(Record extracts)

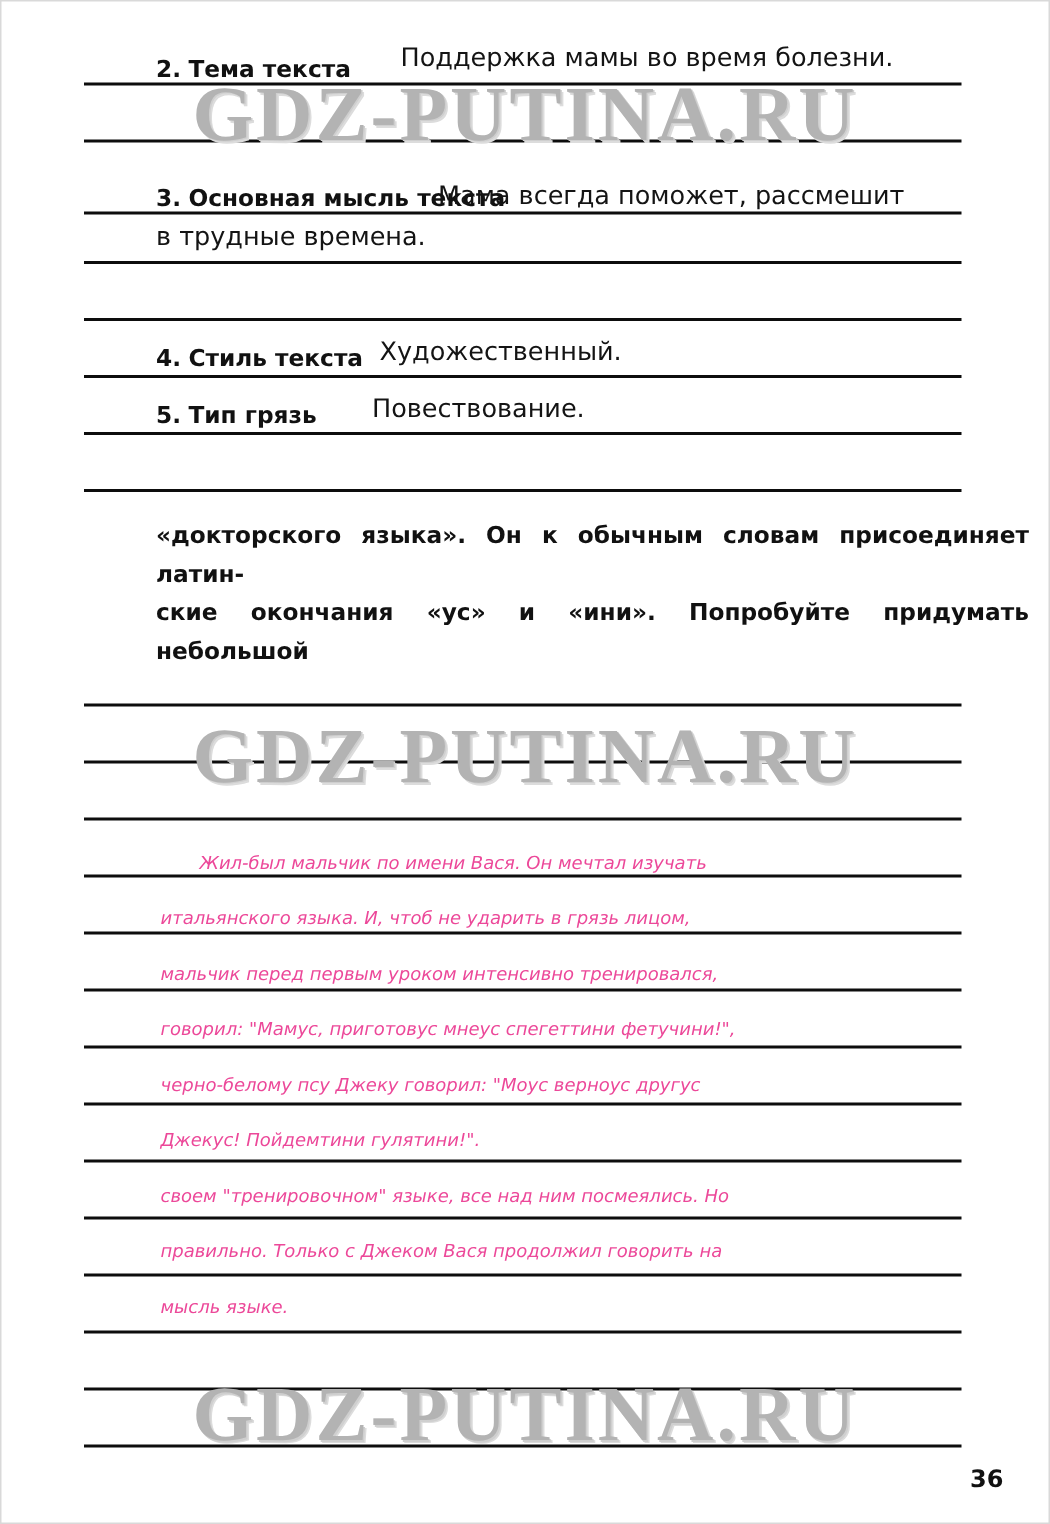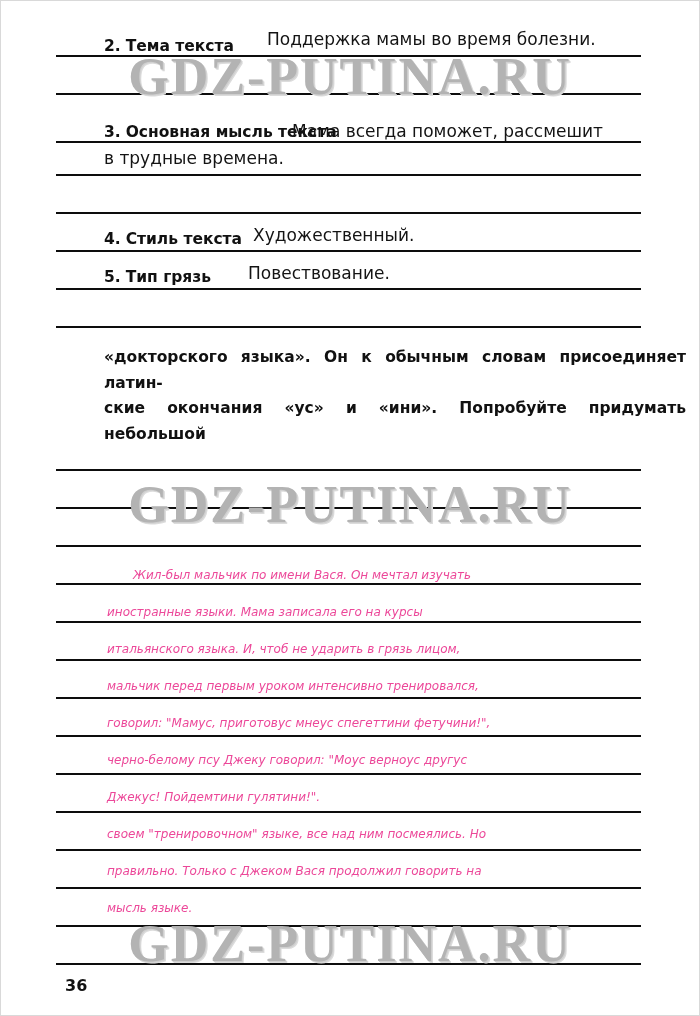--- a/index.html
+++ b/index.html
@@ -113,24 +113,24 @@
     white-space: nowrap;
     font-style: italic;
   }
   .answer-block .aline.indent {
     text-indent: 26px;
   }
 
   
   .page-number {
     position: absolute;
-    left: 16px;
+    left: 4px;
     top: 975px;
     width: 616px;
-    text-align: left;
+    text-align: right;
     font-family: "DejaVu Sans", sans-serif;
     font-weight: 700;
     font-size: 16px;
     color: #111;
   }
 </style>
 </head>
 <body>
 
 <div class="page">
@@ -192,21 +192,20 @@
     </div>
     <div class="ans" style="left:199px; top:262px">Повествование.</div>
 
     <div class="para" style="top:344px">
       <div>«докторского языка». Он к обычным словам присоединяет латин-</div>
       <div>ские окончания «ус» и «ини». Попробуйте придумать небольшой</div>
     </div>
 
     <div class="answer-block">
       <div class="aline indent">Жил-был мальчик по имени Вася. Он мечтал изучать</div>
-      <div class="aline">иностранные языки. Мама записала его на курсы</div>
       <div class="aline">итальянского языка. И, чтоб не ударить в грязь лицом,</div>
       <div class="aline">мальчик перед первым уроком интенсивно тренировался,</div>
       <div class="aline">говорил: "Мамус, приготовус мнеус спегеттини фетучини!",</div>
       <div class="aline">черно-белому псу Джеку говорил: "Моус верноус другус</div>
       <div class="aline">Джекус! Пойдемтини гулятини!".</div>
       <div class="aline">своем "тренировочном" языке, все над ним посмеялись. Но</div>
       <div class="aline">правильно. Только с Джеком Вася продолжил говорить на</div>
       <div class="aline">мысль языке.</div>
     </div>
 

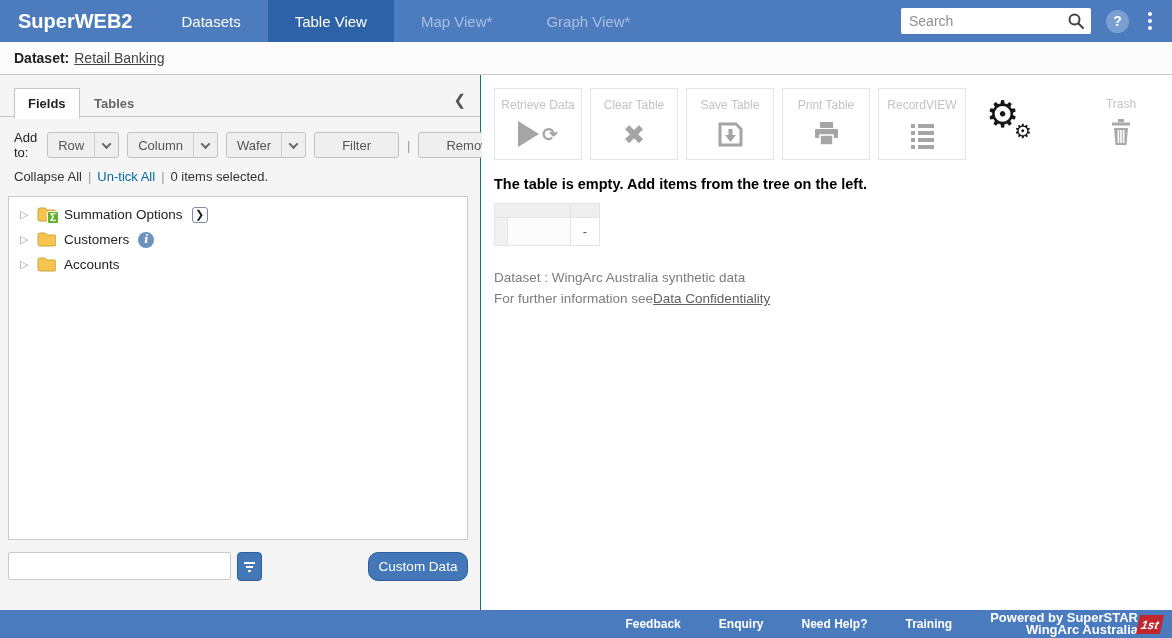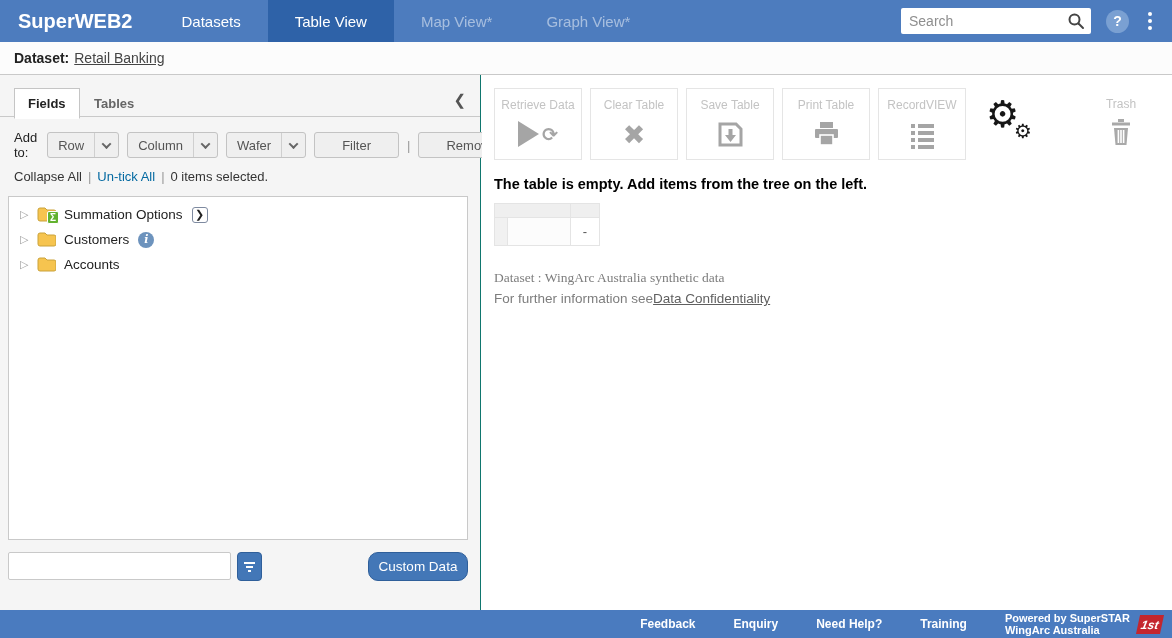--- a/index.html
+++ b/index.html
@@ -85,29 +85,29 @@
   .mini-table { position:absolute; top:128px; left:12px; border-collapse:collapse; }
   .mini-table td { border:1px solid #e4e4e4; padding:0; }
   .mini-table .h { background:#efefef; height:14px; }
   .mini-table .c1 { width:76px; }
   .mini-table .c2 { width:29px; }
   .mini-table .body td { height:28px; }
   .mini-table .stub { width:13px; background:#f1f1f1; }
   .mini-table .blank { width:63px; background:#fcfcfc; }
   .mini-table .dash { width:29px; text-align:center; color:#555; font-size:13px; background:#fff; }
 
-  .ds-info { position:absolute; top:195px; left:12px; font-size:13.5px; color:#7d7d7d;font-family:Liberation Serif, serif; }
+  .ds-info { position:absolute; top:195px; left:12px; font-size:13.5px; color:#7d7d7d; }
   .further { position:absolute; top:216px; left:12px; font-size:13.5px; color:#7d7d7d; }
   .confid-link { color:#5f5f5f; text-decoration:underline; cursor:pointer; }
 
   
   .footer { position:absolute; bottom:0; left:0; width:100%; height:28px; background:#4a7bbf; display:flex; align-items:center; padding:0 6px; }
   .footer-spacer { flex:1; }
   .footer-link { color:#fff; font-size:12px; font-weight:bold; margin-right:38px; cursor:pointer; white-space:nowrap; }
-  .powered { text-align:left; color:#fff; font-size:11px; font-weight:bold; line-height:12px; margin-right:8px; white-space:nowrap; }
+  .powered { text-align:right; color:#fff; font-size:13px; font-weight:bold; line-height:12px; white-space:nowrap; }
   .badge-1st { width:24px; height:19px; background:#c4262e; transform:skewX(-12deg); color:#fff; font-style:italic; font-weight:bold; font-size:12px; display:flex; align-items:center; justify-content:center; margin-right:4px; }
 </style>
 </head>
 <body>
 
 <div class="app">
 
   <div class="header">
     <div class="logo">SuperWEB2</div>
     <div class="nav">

(End Record extracts)

* Task prompt *
Every line above is to be duplicated exactly; no picture should be carried over.

* Answer *
--- a/index.html
+++ b/index.html
@@ -113,24 +113,24 @@
     white-space: nowrap;
     font-style: italic;
   }
   .answer-block .aline.indent {
     text-indent: 26px;
   }
 
   
   .page-number {
     position: absolute;
-    left: 16px;
+    left: 4px;
     top: 975px;
     width: 616px;
-    text-align: left;
+    text-align: right;
     font-family: "DejaVu Sans", sans-serif;
     font-weight: 700;
     font-size: 16px;
     color: #111;
   }
 </style>
 </head>
 <body>
 
 <div class="page">
@@ -192,21 +192,20 @@
     </div>
     <div class="ans" style="left:199px; top:262px">Повествование.</div>
 
     <div class="para" style="top:344px">
       <div>«докторского языка». Он к обычным словам присоединяет латин-</div>
       <div>ские окончания «ус» и «ини». Попробуйте придумать небольшой</div>
     </div>
 
     <div class="answer-block">
       <div class="aline indent">Жил-был мальчик по имени Вася. Он мечтал изучать</div>
-      <div class="aline">иностранные языки. Мама записала его на курсы</div>
       <div class="aline">итальянского языка. И, чтоб не ударить в грязь лицом,</div>
       <div class="aline">мальчик перед первым уроком интенсивно тренировался,</div>
       <div class="aline">говорил: "Мамус, приготовус мнеус спегеттини фетучини!",</div>
       <div class="aline">черно-белому псу Джеку говорил: "Моус верноус другус</div>
       <div class="aline">Джекус! Пойдемтини гулятини!".</div>
       <div class="aline">своем "тренировочном" языке, все над ним посмеялись. Но</div>
       <div class="aline">правильно. Только с Джеком Вася продолжил говорить на</div>
       <div class="aline">мысль языке.</div>
     </div>
 

--- a/index.html
+++ b/index.html
@@ -85,29 +85,29 @@
   .mini-table { position:absolute; top:128px; left:12px; border-collapse:collapse; }
   .mini-table td { border:1px solid #e4e4e4; padding:0; }
   .mini-table .h { background:#efefef; height:14px; }
   .mini-table .c1 { width:76px; }
   .mini-table .c2 { width:29px; }
   .mini-table .body td { height:28px; }
   .mini-table .stub { width:13px; background:#f1f1f1; }
   .mini-table .blank { width:63px; background:#fcfcfc; }
   .mini-table .dash { width:29px; text-align:center; color:#555; font-size:13px; background:#fff; }
 
-  .ds-info { position:absolute; top:195px; left:12px; font-size:13.5px; color:#7d7d7d;font-family:Liberation Serif, serif; }
+  .ds-info { position:absolute; top:195px; left:12px; font-size:13.5px; color:#7d7d7d; }
   .further { position:absolute; top:216px; left:12px; font-size:13.5px; color:#7d7d7d; }
   .confid-link { color:#5f5f5f; text-decoration:underline; cursor:pointer; }
 
   
   .footer { position:absolute; bottom:0; left:0; width:100%; height:28px; background:#4a7bbf; display:flex; align-items:center; padding:0 6px; }
   .footer-spacer { flex:1; }
   .footer-link { color:#fff; font-size:12px; font-weight:bold; margin-right:38px; cursor:pointer; white-space:nowrap; }
-  .powered { text-align:left; color:#fff; font-size:11px; font-weight:bold; line-height:12px; margin-right:8px; white-space:nowrap; }
+  .powered { text-align:right; color:#fff; font-size:13px; font-weight:bold; line-height:12px; white-space:nowrap; }
   .badge-1st { width:24px; height:19px; background:#c4262e; transform:skewX(-12deg); color:#fff; font-style:italic; font-weight:bold; font-size:12px; display:flex; align-items:center; justify-content:center; margin-right:4px; }
 </style>
 </head>
 <body>
 
 <div class="app">
 
   <div class="header">
     <div class="logo">SuperWEB2</div>
     <div class="nav">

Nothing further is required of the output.